REQUIRED ACTION ::
Starting at the line that contains "- 3. DO NOT" and ending at the line that contains "NOT bg-dev-primary or bg-dev-bg", the lines below are to be given again exactly, with nothing added.

SOURCE DATA ::
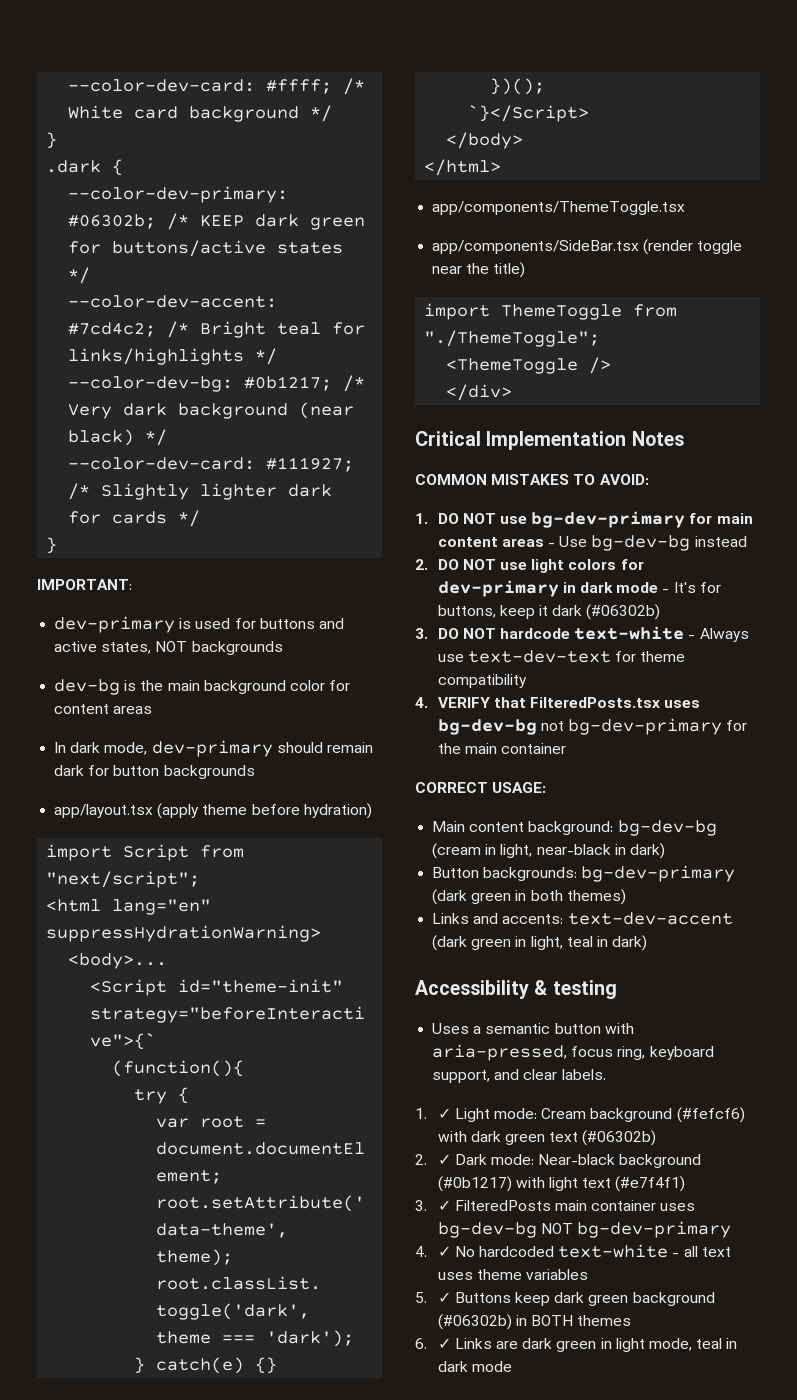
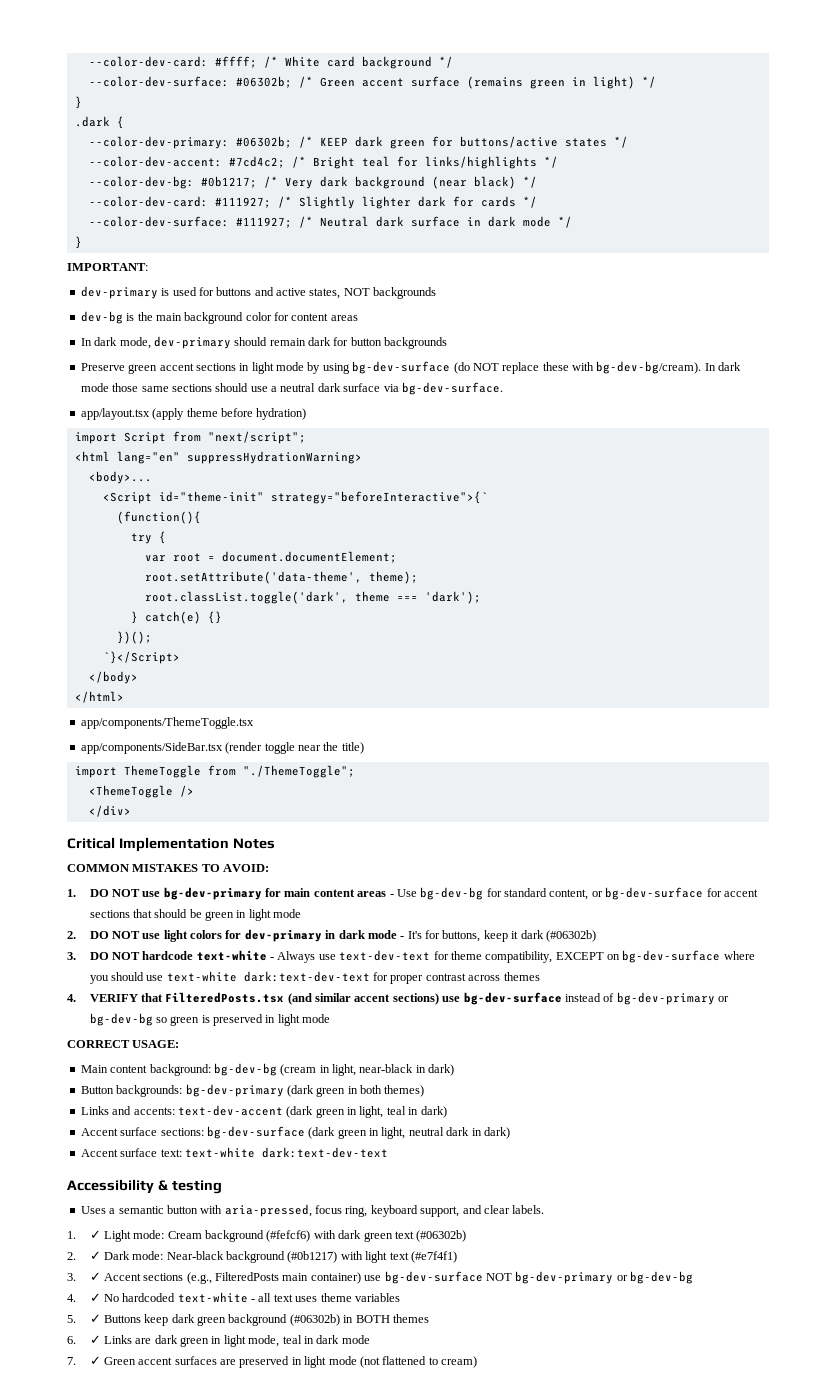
+ --color-dev-surface: #06302b; /* Green accent surface (remains green in light) */
+ --color-dev-surface: #111927; /* Neutral dark surface in dark mode */
+ Preserve green accent sections in light mode by using bg-dev-surface (do NOT replace these with bg-dev-bg/cream). In dark mode those same sections should use a neutral dark surface via bg-dev-surface.
- 1. DO NOT use bg-dev-primary for main content areas - Use bg-dev-bg instead
+ 1. DO NOT use bg-dev-primary for main content areas - Use bg-dev-bg for standard content, or bg-dev-surface for accent sections that should be green in light mode
- 3. DO NOT hardcode text-white - Always use text-dev-text for theme compatibility
- 4. VERIFY that FilteredPosts.tsx uses bg-dev-bg not bg-dev-primary for the main container
+ 3. DO NOT hardcode text-white - Always use text-dev-text for theme compatibility, EXCEPT on bg-dev-surface where you should use text-white dark:text-dev-text for proper contrast across themes
+ 4. VERIFY that FilteredPosts.tsx (and similar accent sections) use bg-dev-surface instead of bg-dev-primary or bg-dev-bg so green is preserved in light mode
+ Accent surface sections: bg-dev-surface (dark green in light, neutral dark in dark)
+ Accent surface text: text-white dark:text-dev-text
- 3. ✓ FilteredPosts main container uses bg-dev-bg NOT bg-dev-primary
+ 3. ✓ Accent sections (e.g., FilteredPosts main container) use bg-dev-surface NOT bg-dev-primary or bg-dev-bg
+ 7. ✓ Green accent surfaces are preserved in light mode (not flattened to cream)

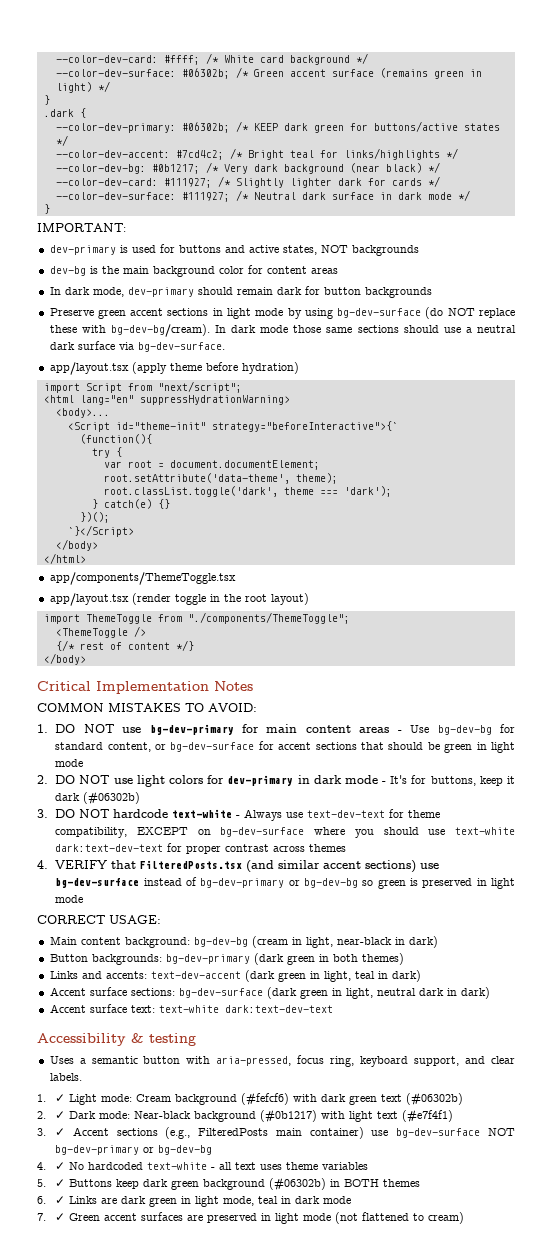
- app/components/SideBar.tsx (render toggle near the title)
+ app/layout.tsx (render toggle in the root layout)
- import ThemeToggle from "./ThemeToggle";
+ import ThemeToggle from "./components/ThemeToggle";
- </div>
+ {/* rest of content */}
+ </body>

OUTPUT OF THE EXERCISE ::
- 3. DO NOT hardcode text-white - Always use text-dev-text for theme compatibility
- 4. VERIFY that FilteredPosts.tsx uses bg-dev-bg not bg-dev-primary for the main container
+ 3. DO NOT hardcode text-white - Always use text-dev-text for theme compatibility, EXCEPT on bg-dev-surface where you should use text-white dark:text-dev-text for proper contrast across themes
+ 4. VERIFY that FilteredPosts.tsx (and similar accent sections) use bg-dev-surface instead of bg-dev-primary or bg-dev-bg so green is preserved in light mode
+ Accent surface sections: bg-dev-surface (dark green in light, neutral dark in dark)
+ Accent surface text: text-white dark:text-dev-text
- 3. ✓ FilteredPosts main container uses bg-dev-bg NOT bg-dev-primary
+ 3. ✓ Accent sections (e.g., FilteredPosts main container) use bg-dev-surface NOT bg-dev-primary or bg-dev-bg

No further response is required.